The Classic Beach Boys Album Paul McCartney Said Inspired ‘Sgt. Pepper’s’
The Beatles didn’t take long to catch the attention of the top names in the music industry. In the summer of 1964, Bob Dylan insisted on visiting the band in New York. And when 1965’s Rubber Soul hit the airwaves, The Beach Boys were simply knocked out by it.
By ’65, The Beach Boys had already notched multiple No. 1 hits and had many more chart successes. However, they weren’t taken terribly seriously, as they mostly sung about catching waves and dating girls with cool cars. In some ways, their songwriting was like The Beatles’ had been in 1964.
But that changed after hearing tracks like “In My Life,” “Girl,” and other knockout songs from Rubber Soul. For Brian Wilson, the creative force behind The Beach Boys, he now had a mission: to top The Beatles’ latest album.
Once Wilson and his group responded with Pet Sounds, he’d succeeded. The album was so good Paul McCartney said it heavily influenced him during the making of Sgt. Pepper’s Lonely Hearts Club Band.
‘Pet Sounds’ completely floored Paul McCartney in 1966.
When Pet Sounds hit record stores in May 1966, The Beatles were in the middle of recording their next groundbreaking album, Revolver. The following month, when Paul recorded his stirring “Here, There, and Everywhere,” he had The Beach Boys in mind.
“John and I used to be interested in what the old fashioned writers used to call the verse, which we nowadays would call the intro … and I wanted to have one of those on the front of ‘Here, There and Everywhere,'” Paul told David Leaf in 1990.
“In putting that ‘To lead a better life’ on the front of ‘Here, There and Everywhere,’ we were doing harmonies, and the inspiration for that was the Beach Boys.”
But that was only the beginning of the Pet Sounds effect on McCartney and the Fab Four. After The Beatles completed Revolver and embarked on their final tour, they took a break before gathering in the studio for their next album.
At that point, they’d fully committed to becoming a studio band. And, after John Lennon debuted his stunning “Strawberry Fields Forever,” Paul entered the studio determined to deliver a masterpiece of his own. It also had a Beach Boys feel.
‘Penny Lane’ had that ‘clean American sound’ Paul heard in The Beach Boys.

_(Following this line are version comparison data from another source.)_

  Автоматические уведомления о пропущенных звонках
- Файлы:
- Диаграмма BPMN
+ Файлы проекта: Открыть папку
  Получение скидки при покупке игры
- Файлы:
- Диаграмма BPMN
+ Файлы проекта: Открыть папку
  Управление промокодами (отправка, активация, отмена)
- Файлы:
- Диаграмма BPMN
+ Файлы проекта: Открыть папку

After “Strawberry Fields” was laid down, Paul seemed dead-set on matching both his songwriting partner and Wilson’s accomplishment with Pet Sounds. He announced in the studio he wanted “a really clean American sound,” and the recording engineer knew what he meant.
On “Penny Lane,” Paul and The Beatles went for that Pet Sounds feel and delivered something extraordinary as the other side of “Strawberry Fields.” (Though both went out as a double-A-side single, they were originally intended for Sgt. Pepper’s.)

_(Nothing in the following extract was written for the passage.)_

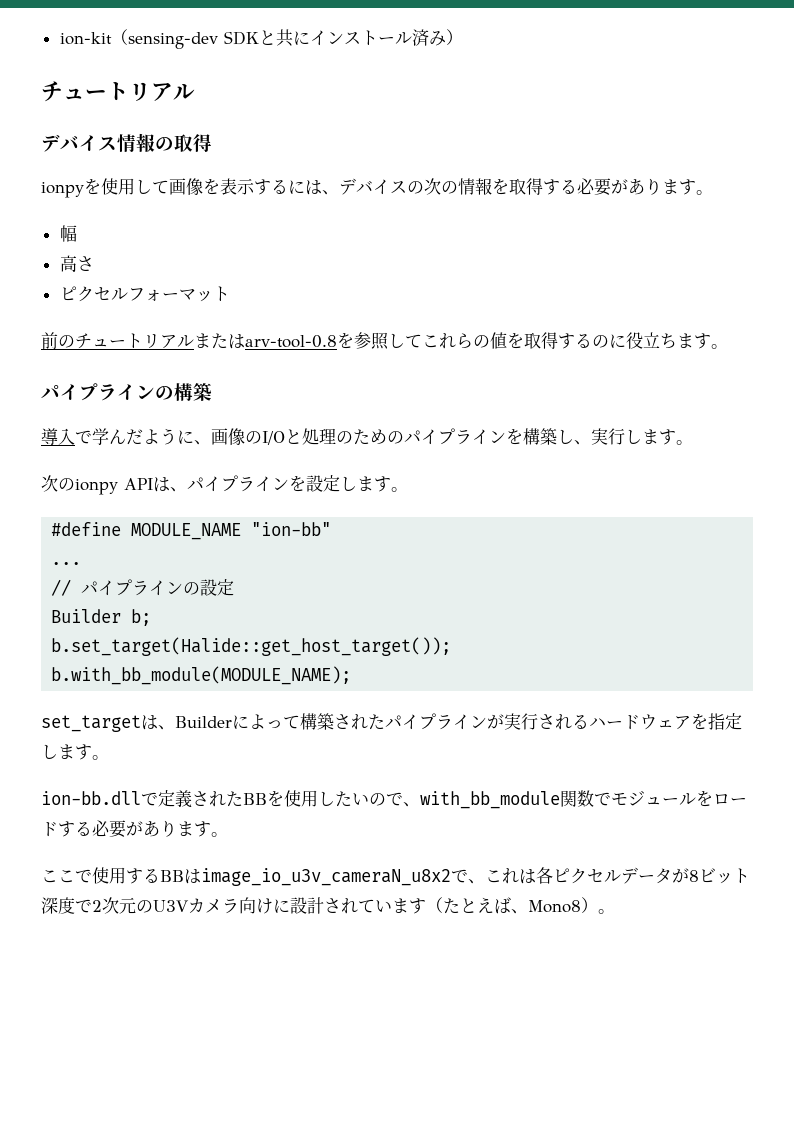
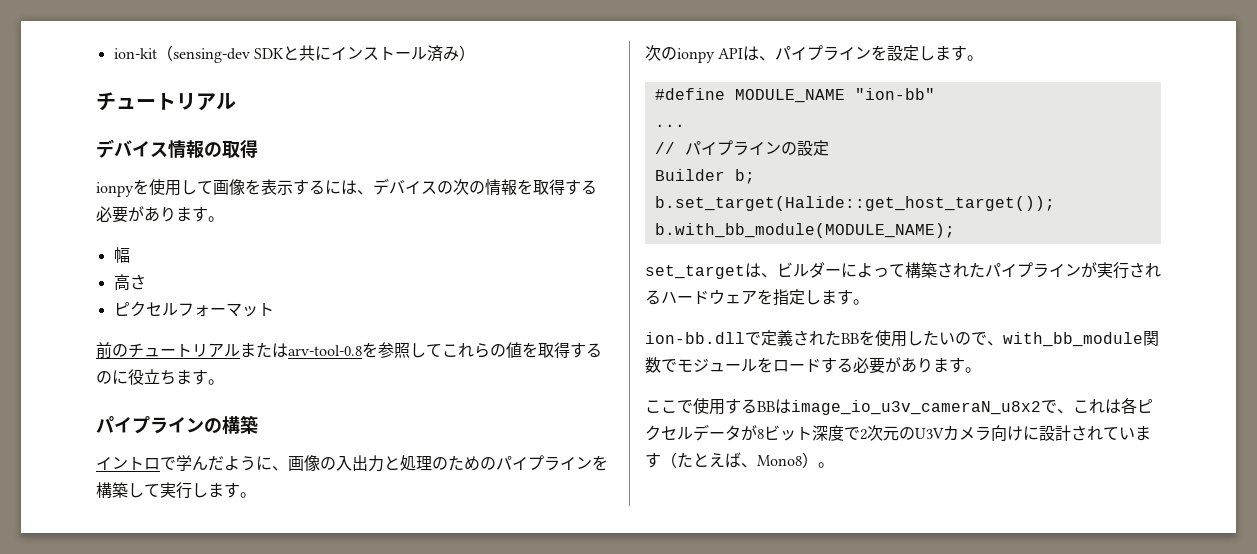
- 導入で学んだように、画像のI/Oと処理のためのパイプラインを構築し、実行します。
+ イントロで学んだように、画像の入出力と処理のためのパイプラインを構築して実行します。
- set_targetは、Builderによって構築されたパイプラインが実行されるハードウェアを指定します。
+ set_targetは、ビルダーによって構築されたパイプラインが実行されるハードウェアを指定します。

Decades later, Paul remembered how Beach Boys songs were coursing through his veins. “I played it to John so much that it would be difficult for him to escape the influence,” he told Leaf. “If records had a director within a band, I sort of directed Pepper. And my influence was basically the Pet Sounds album.”

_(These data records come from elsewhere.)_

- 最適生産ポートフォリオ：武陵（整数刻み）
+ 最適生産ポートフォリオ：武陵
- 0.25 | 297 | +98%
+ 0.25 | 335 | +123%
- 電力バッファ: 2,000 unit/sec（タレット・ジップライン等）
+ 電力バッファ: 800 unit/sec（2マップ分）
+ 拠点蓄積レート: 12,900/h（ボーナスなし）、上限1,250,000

Chief among Paul’s favorites was “God Only Knows,” the stirring track that stands as a highlight of 1960s songwriting. Paul has gone on the record saying it’s the greatest song ever written.
“It’s a really, really great song. It’s a big favorite of mine,” he told Leaf. “I was asked recently to give my top 10 favorite songs for a Japanese radio station … I didn’t think long and hard on it, but I popped ‘God Only Knows’ on the top of my list.”
That story is only topped by Wilson’s recollection of writing the classic track. “I was so happy to hear Rubber Soul that I went and started writing ‘God Only Knows,'” he said.